Problem to solve:
Transcribe only the lines of the listing below from the one holding "height: 630px ->" through the one holding "margin-left: 12px ->", inclusive, without any change.

Data in this exercise:
*** Block opens ***

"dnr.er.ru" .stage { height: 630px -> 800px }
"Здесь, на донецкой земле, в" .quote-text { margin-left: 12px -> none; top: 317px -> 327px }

*** Block closes ***
*** Block opens ***

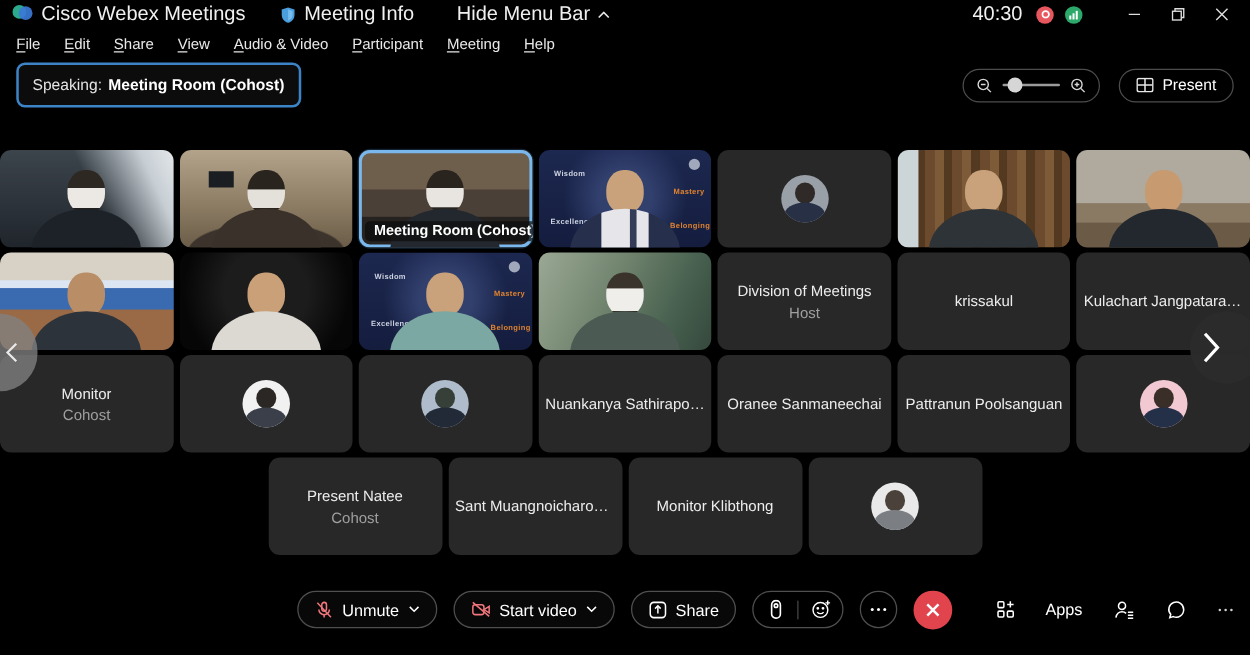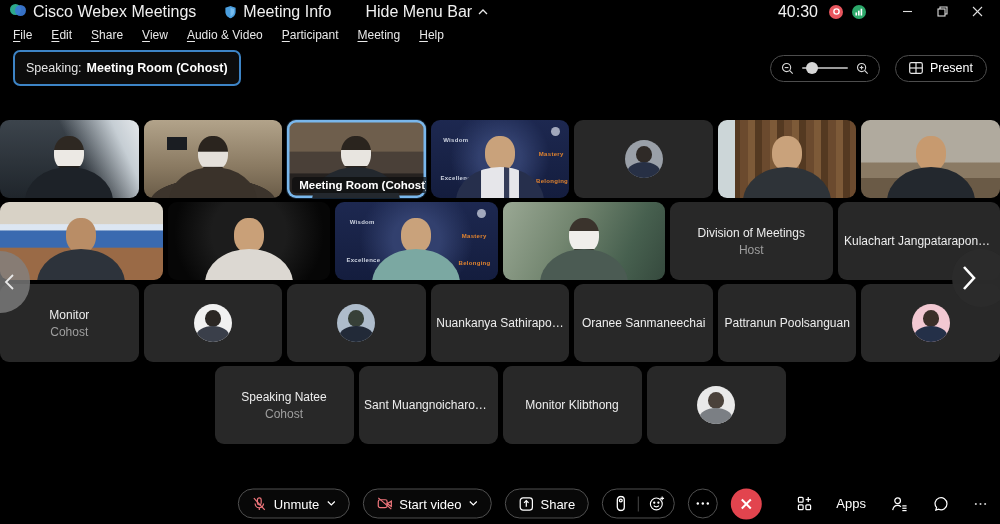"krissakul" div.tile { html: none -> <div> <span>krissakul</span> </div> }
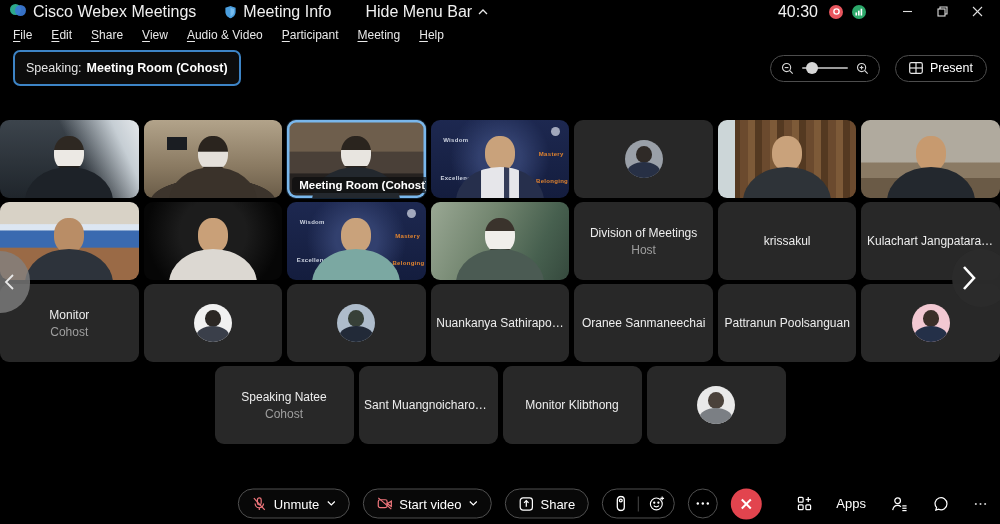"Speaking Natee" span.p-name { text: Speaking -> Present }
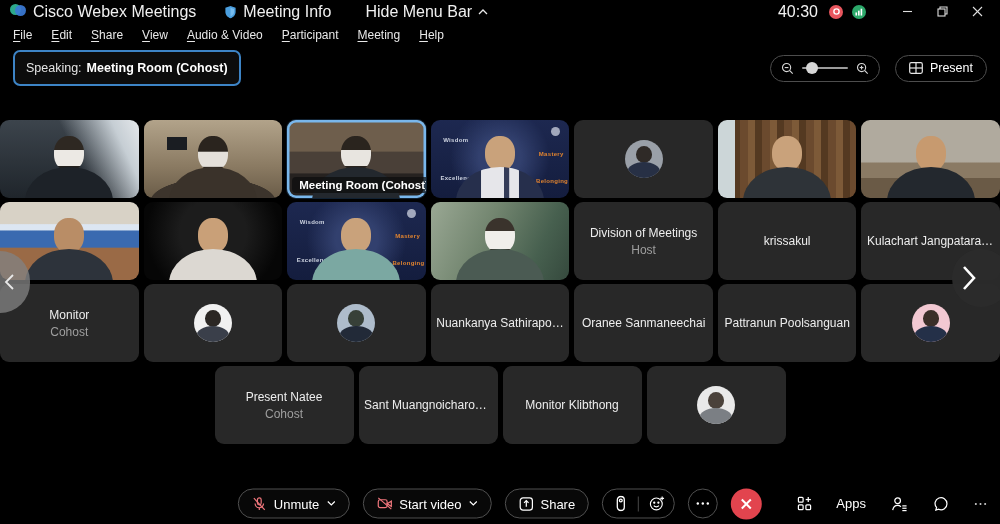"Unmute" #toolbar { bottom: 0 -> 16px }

*** Block closes ***

Problem solution:
"dnr.er.ru" .stage { height: 630px -> 800px }
"Здесь, на донецкой земле, в" .quote-text { margin-left: 12px -> none; top: 317px -> 327px }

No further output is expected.